Les jeunes gens éclatèrent de rire, et, comme on le pense bien, l’affaire n’eut pas d’autre suite. Au bout d’un instant, la conversation cessa, et les trois gardes et le mousquetaire, après s’être cordialement serré la main, tirèrent, les trois gardes de leur côté, et Aramis du sien.

—Voilà le moment de faire ma paix avec ce galant homme, se dit à part lui d’Artagnan, qui s’était tenu un peu à l’écart pendant toute la dernière partie de cette conversation.

Et, sur ce bon sentiment, se rapprochant d’Aramis, qui s’éloignait sans faire autrement attention à lui:

—Monsieur, lui dit-il, vous m’excuserez, je l’espère.

—Ah! monsieur, interrompit Aramis, permettez-moi de vous faire observer que vous n’avez point agi en cette circonstance comme un galant homme le devait faire.

—Quoi, monsieur! s’écria d’Artagnan, vous supposez...

—Je suppose, monsieur, que vous n’êtes pas un sot, et que vous savez bien, quoique arrivant de Gascogne, qu’on ne marche pas sans cause sur les mouchoirs de poche. Que diable, Paris n’est point pavé de batiste!
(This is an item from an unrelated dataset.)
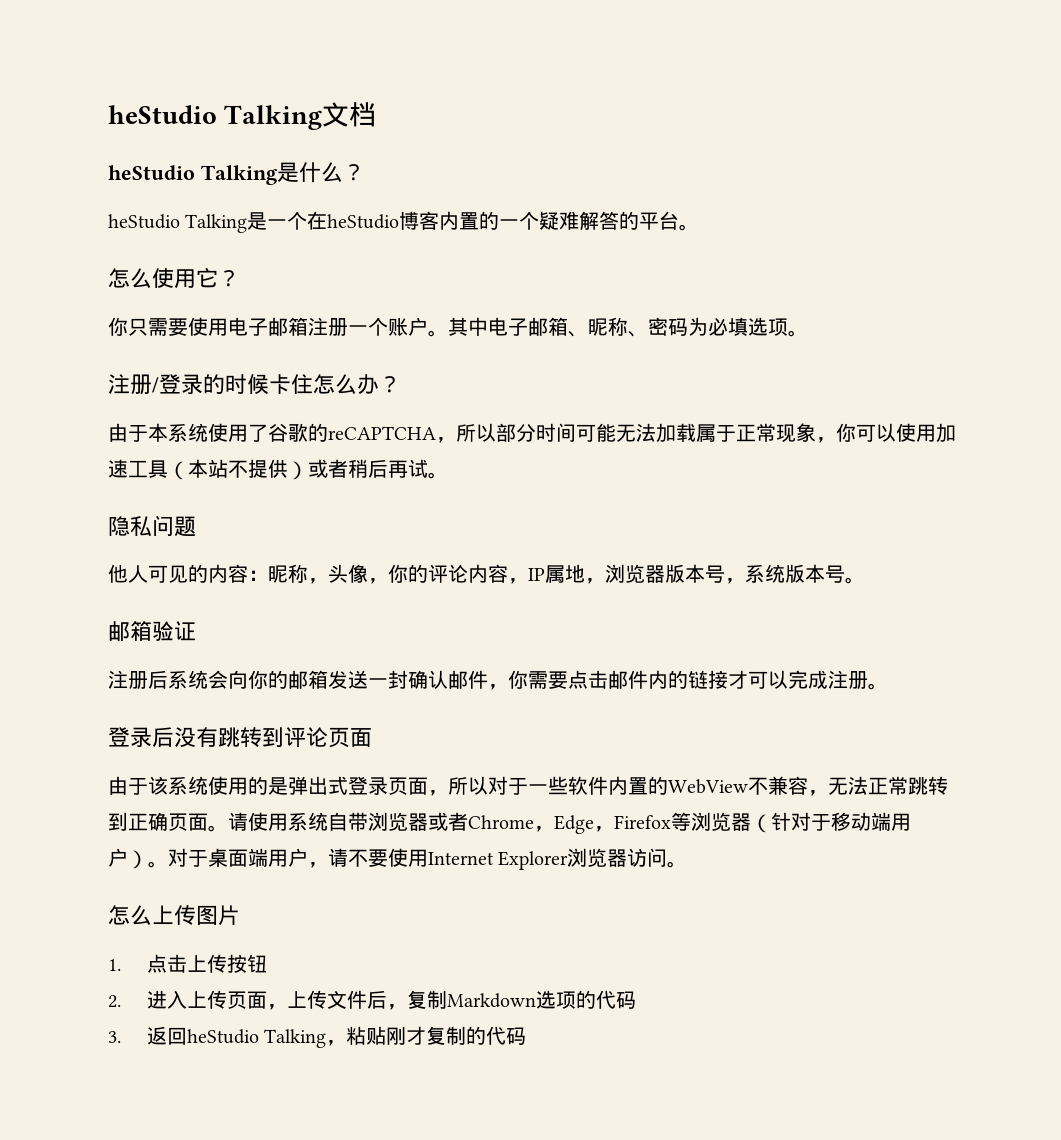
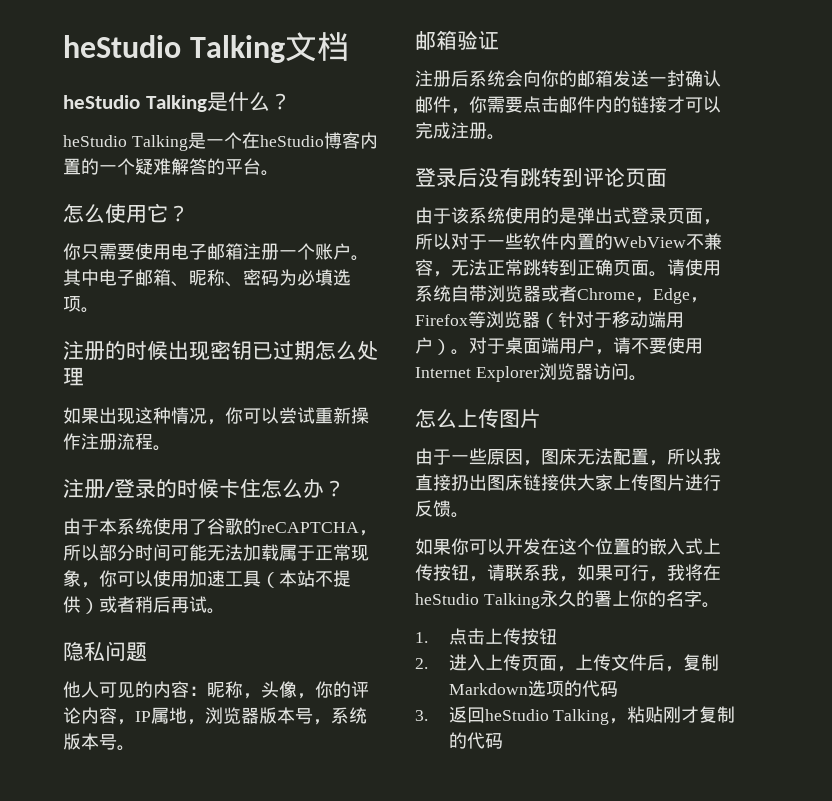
+ 注册的时候出现密钥已过期怎么处理
+ 如果出现这种情况，你可以尝试重新操作注册流程。
+ 由于一些原因，图床无法配置，所以我直接扔出图床链接供大家上传图片进行反馈。
+ 如果你可以开发在这个位置的嵌入式上传按钮，请联系我，如果可行，我将在heStudio Talking永久的署上你的名字。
—Monsieur, vous avez tort de chercher à m’humilier, dit d’Artagnan, chez qui le naturel querelleur commençait à parler plus haut que les résolutions pacifiques. Je suis de Gascogne, c’est vrai, et, puisque vous le savez, je n’aurai pas besoin de vous dire que les Gascons sont peu endurants; de sorte que lorsqu’ils se sont excusés une fois, fût-ce d’une sottise, ils sont convaincus qu’ils ont déjà fait moitié plus qu’ils ne devaient faire.

—Monsieur, ce que je vous en dis, répondit Aramis, n’est point pour vous chercher une querelle. Dieu merci! je ne suis pas un spadassin, et n’étant mousquetaire que par intérim, je ne me bats que lorsque j’y suis forcé, et toujours avec une grande répugnance; mais cette fois l’affaire est grave, car voici une dame compromise par vous.

—Par nous, c’est-à-dire, s’écria d’Artagnan.